** Exercise instructions **
Each line of the data holding "position" should be found and copied.

------------------------------------------------------------------------

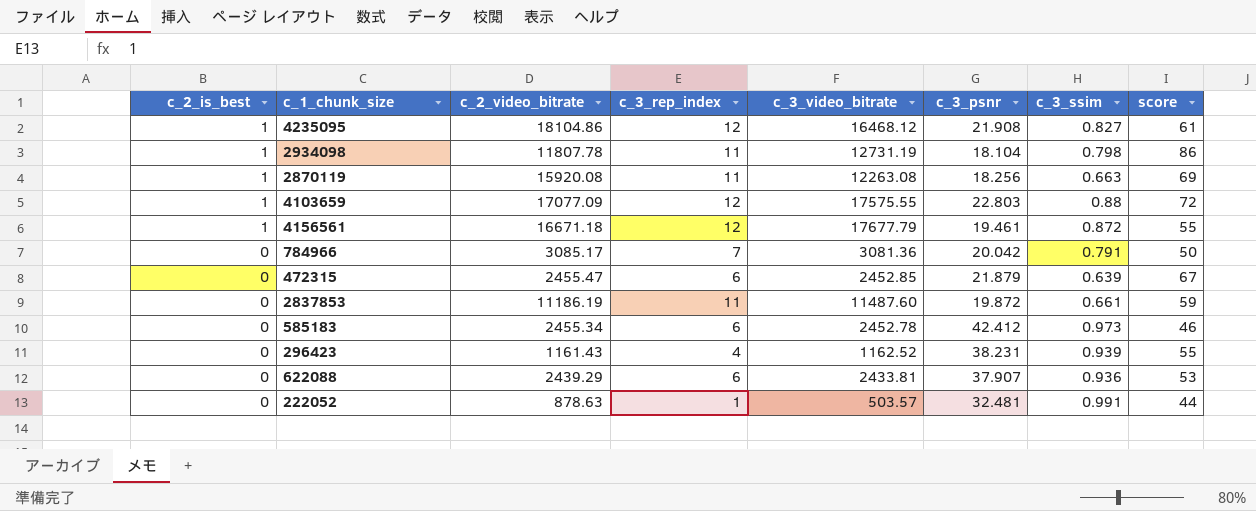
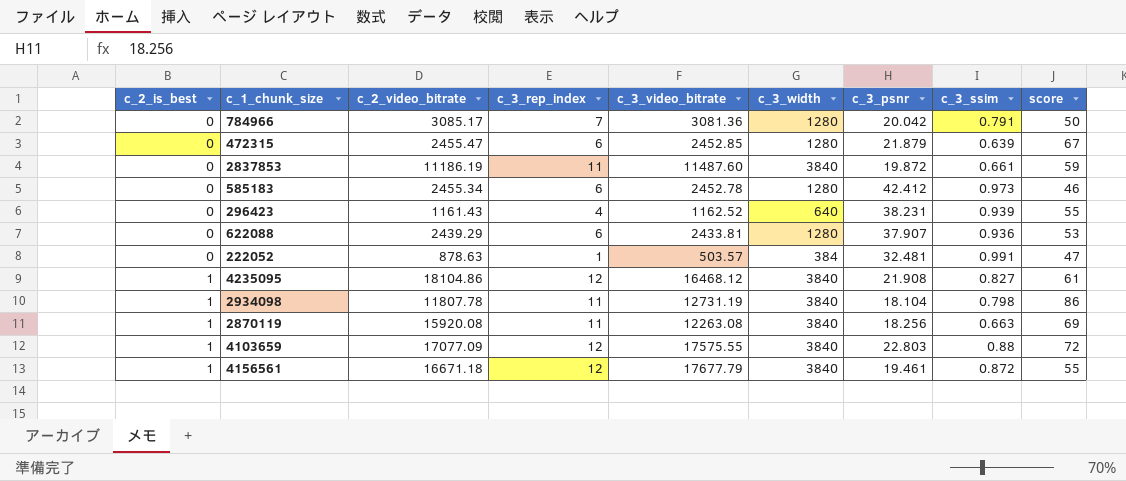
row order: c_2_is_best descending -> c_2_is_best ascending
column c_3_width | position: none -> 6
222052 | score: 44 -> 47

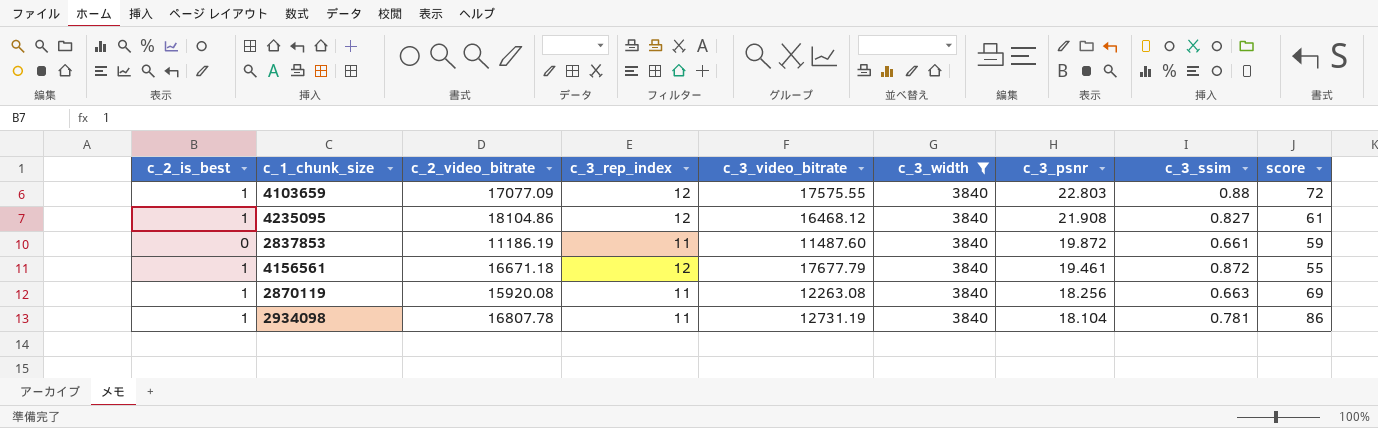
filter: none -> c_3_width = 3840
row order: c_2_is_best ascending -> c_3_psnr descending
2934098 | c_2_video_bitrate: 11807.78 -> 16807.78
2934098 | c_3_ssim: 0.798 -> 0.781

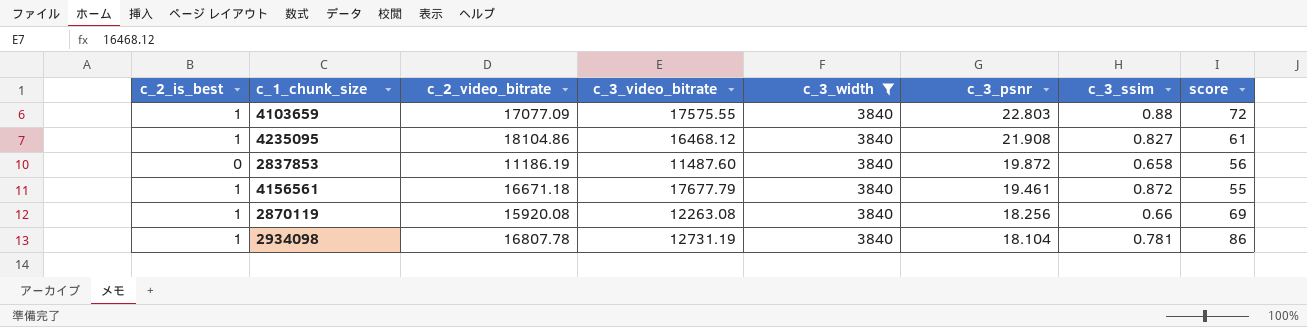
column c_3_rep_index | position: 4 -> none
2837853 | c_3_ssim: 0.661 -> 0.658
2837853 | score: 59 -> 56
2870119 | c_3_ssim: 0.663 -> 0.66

------------------------------------------------------------------------

** Reply to the task **
column c_3_width | position: none -> 6
column c_3_rep_index | position: 4 -> none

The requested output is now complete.